Inflation has hit a 40-year high of 9%, prompting the chancellor to pledge targeted tax cuts for businesses.

The annual rate of CPI inflation rose to 9% in April, up from 7% in March, according to the Office for National Statistics. It is the highest level since 1982. City economists had forecast a rise to 9.1%.

Grant Fitzner, chief economist at the ONS, said: “Around three-quarters of the increase in the annual rate [of inflation] this month came from utility bills.”

Chancellor Rishi Sunak told the CBI that there was no single measure the government could take to shield people from soaring inflation.

However, he has pledged targeted tax cuts for business in the Budget later this year, designed to boost investment ahead of a sharp rise in headline corporation tax from next spring.

“There is no measure any government could take, no law we could pass, that can make these global forces disappear overnight,” he said. “The next few months will be tough. But where we can act, we will.”

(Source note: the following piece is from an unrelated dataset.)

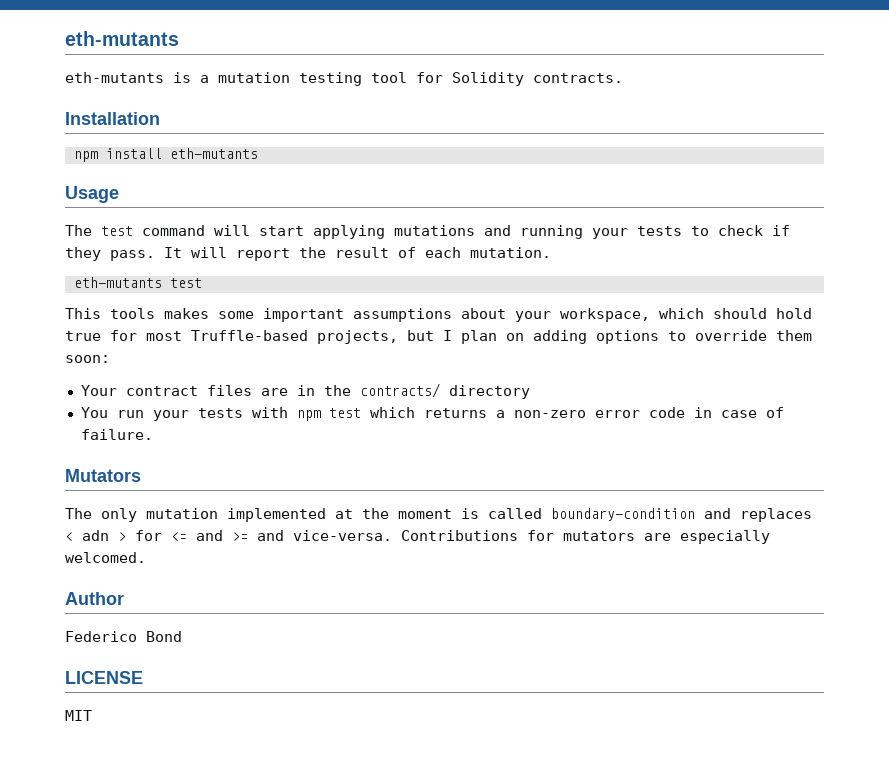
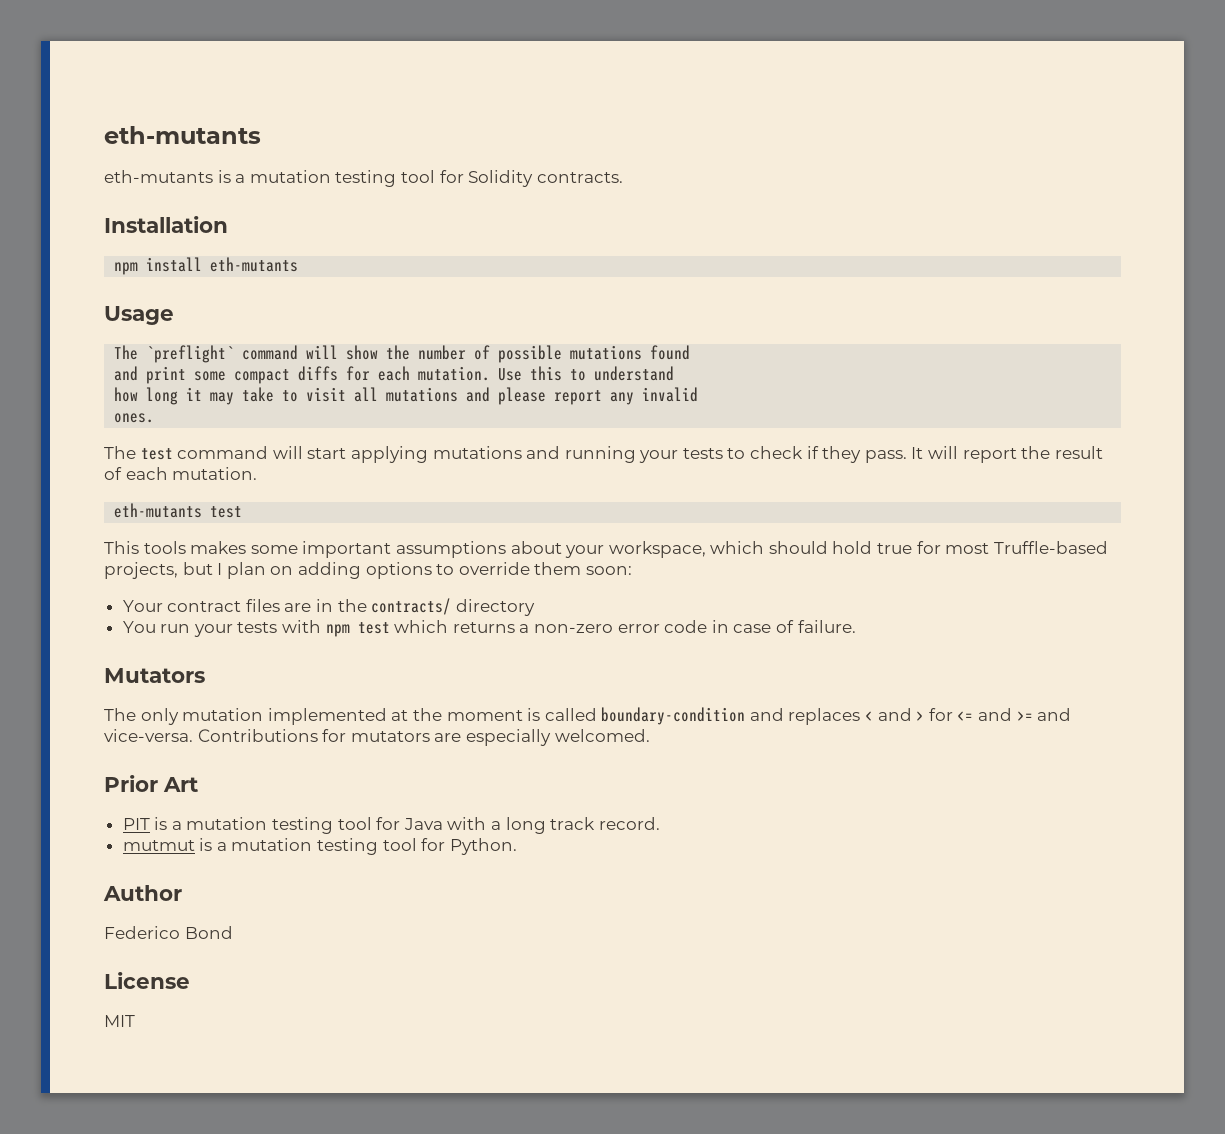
(119, 194) none -> [114,345,691,363] [114,366,675,384] [114,387,699,405] [114,413,155,423] // The `preflight` command will show the number of possible mutations found // and print some compact diffs for each mutation. Use this to understand // how long it may take to visit all mutations and please report any invalid // ones.
[82,530,109,541] adn -> [877,708,912,721] and
(146, 557) none -> [104,775,198,792] [122,817,660,834] [122,838,517,855] // Prior Art // PIT is a mutation testing tool for Java with a long track record. // mutmut is a mutation testing tool for Python.
[65,671,143,684] LICENSE -> [104,972,190,989] License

The chancellor is facing mounting pressure to cut taxes to avoid a cost of living “tsunami”. Liz Truss, the foreign secretary, and Alister Jack, the Scottish secretary, said publicly yesterday that they favoured tax cuts to address the crisis.

Sunak has pledged to cut income tax by 1p in the pound in 2024. Cabinet ministers are pressing him to announce a 1p cut this autumn. Some privately agree with Labour’s calls for an emergency Budget to bring forward tax cuts sooner.

Sunak promised he would cut business taxes in his autumn Budget to encourage investment, although a pre-announced rise in corporation tax from 19p to 25p is still scheduled to go ahead next April.

Number 10 is resisting pressure for a windfall tax on energy companies on the grounds that it would be “ideologically un-Conservative”.

Treasury officials believe the levy is “politically unavoidable” but are being blocked by the prime minister’s advisers.